## Provided data
____

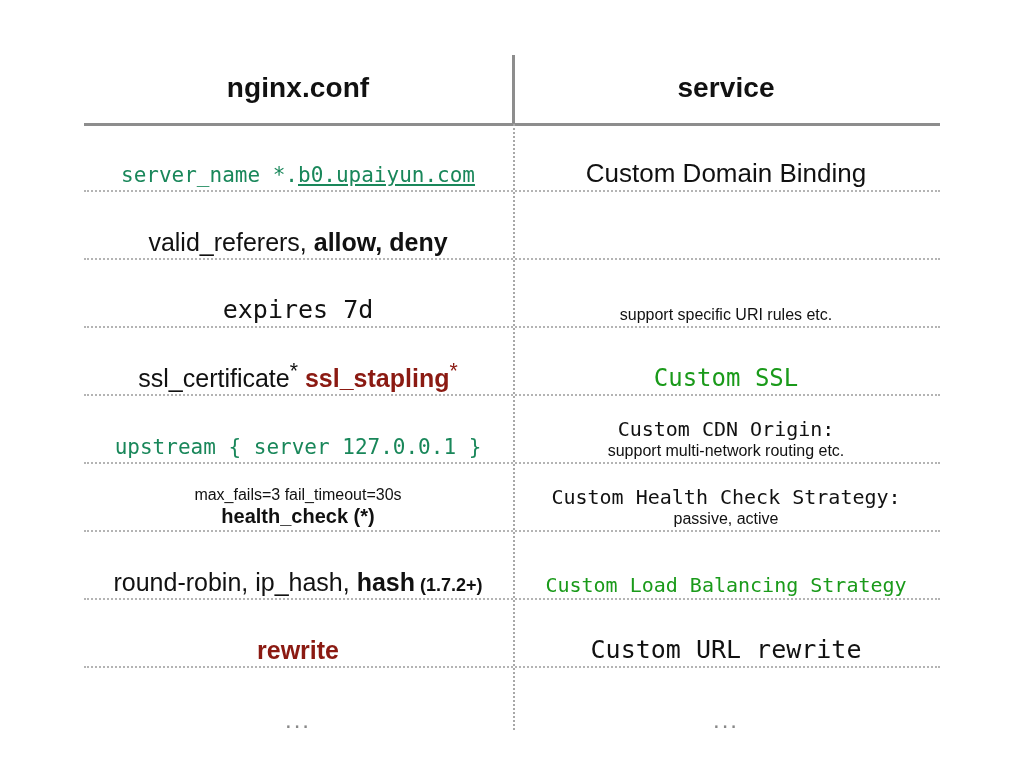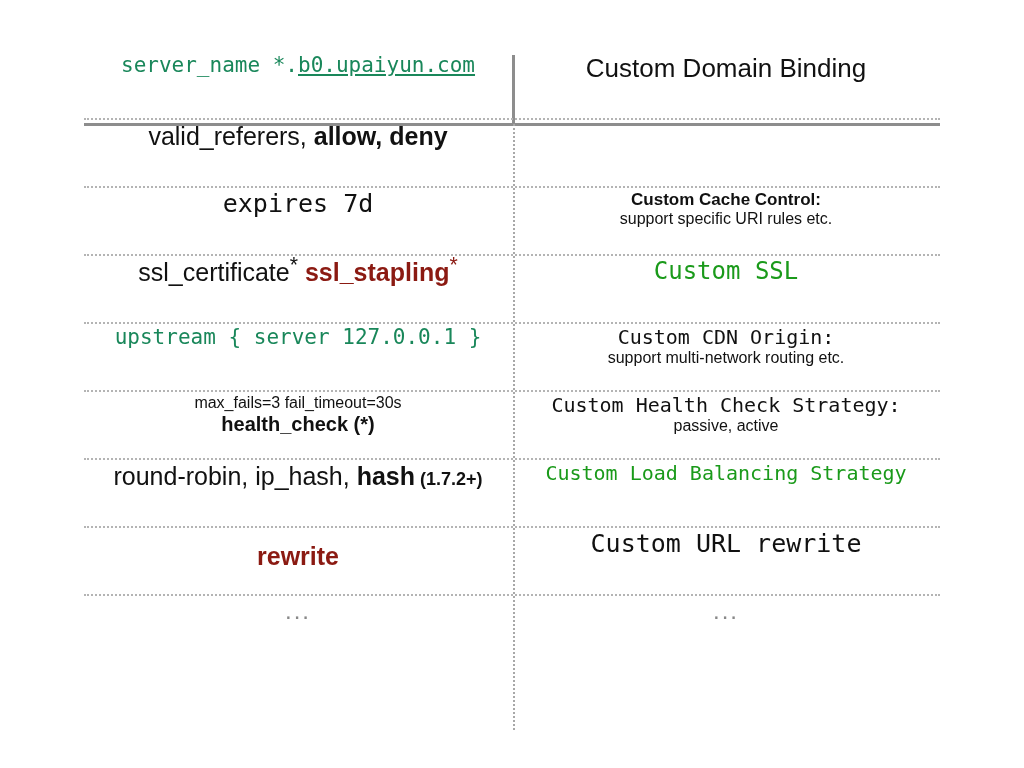--- a/index.html
+++ b/index.html
@@ -35,21 +35,21 @@
     display: flex;
     width: 100%;
     box-sizing: border-box;
   }
 
   .cell {
     box-sizing: border-box;
     display: flex;
     flex-direction: column;
     align-items: center;
-    justify-content: flex-start;
+    justify-content: flex-end;
     text-align: center;
     padding: 2px 6px;
     overflow: hidden;
   }
 
   .cell.left  { width: 428px; }
   .cell.right { width: 428px; }
 
   
   .row.header { height: 72px; }
@@ -132,20 +132,28 @@
 <body>
 
 <div class="slide">
 
   <div class="header-rule"></div>
   <div class="vdiv-solid"></div>
   <div class="vdiv-dotted"></div>
 
   <div class="table">
 
+    <div class="row header">
+      <div class="cell left">
+        <span class="hdr-text">nginx.conf</span>
+      </div>
+      <div class="cell right">
+        <span class="hdr-text">service</span>
+      </div>
+    </div>
 
     <div class="row body first">
       <div class="cell left">
         <div class="line-main mono t-mono-22 green-teal"><span>server_name *.</span><span class="ul">b0.upaiyun.com</span></div>
       </div>
       <div class="cell right">
         <div class="line-main sans t-sans-26 black">Custom Domain Binding</div>
       </div>
     </div>
 
@@ -153,21 +161,20 @@
       <div class="cell left">
         <div class="line-main sans t-sans-25 black"><span>valid_referers, </span><span class="bold">allow, deny</span></div>
       </div>
     </div>
 
     <div class="row body">
       <div class="cell left">
         <div class="line-main mono t-mono-25 black">expires 7d</div>
       </div>
       <div class="cell right">
-        <div class="line-main sans t-sans-18b black">Custom Cache Control:</div>
         <div class="line-sub sans t-sans-17 black">support specific URI rules etc.</div>
       </div>
     </div>
 
     <div class="row body">
       <div class="cell left">
         <div class="line-main sans t-sans-25 black"><span>ssl_certificate</span><span class="sup-star">*</span><span>&nbsp;</span><span class="bold dark-red">ssl_stapling</span><span class="sup-star dark-red">*</span></div>
       </div>
       <div class="cell right">
         <div class="line-main mono t-mono-24 green-bright">Custom SSL</div>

____

## What to do
For the string "green", go through the entries above and copy each line where it occurs.

## Written solution
         <div class="line-main mono t-mono-22 green-teal"><span>server_name *.</span><span class="ul">b0.upaiyun.com</span></div>
         <div class="line-main mono t-mono-24 green-bright">Custom SSL</div>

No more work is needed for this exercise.